## [DATA EXCERPTS]
......

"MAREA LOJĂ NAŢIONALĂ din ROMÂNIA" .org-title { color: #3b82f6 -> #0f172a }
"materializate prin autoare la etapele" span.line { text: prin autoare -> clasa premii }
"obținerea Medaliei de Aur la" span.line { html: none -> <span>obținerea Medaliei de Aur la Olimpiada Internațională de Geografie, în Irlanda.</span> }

......

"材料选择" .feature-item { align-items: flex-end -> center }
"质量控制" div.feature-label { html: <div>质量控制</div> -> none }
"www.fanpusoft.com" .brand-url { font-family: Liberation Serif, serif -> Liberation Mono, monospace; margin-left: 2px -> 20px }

......

## [YOUR OBJECTIVE]
What lines in the material above hold the word "feature"? Pull them out.

## [SOLVED EXERCISE]
"材料选择" .feature-item { align-items: flex-end -> center }
"质量控制" div.feature-label { html: <div>质量控制</div> -> none }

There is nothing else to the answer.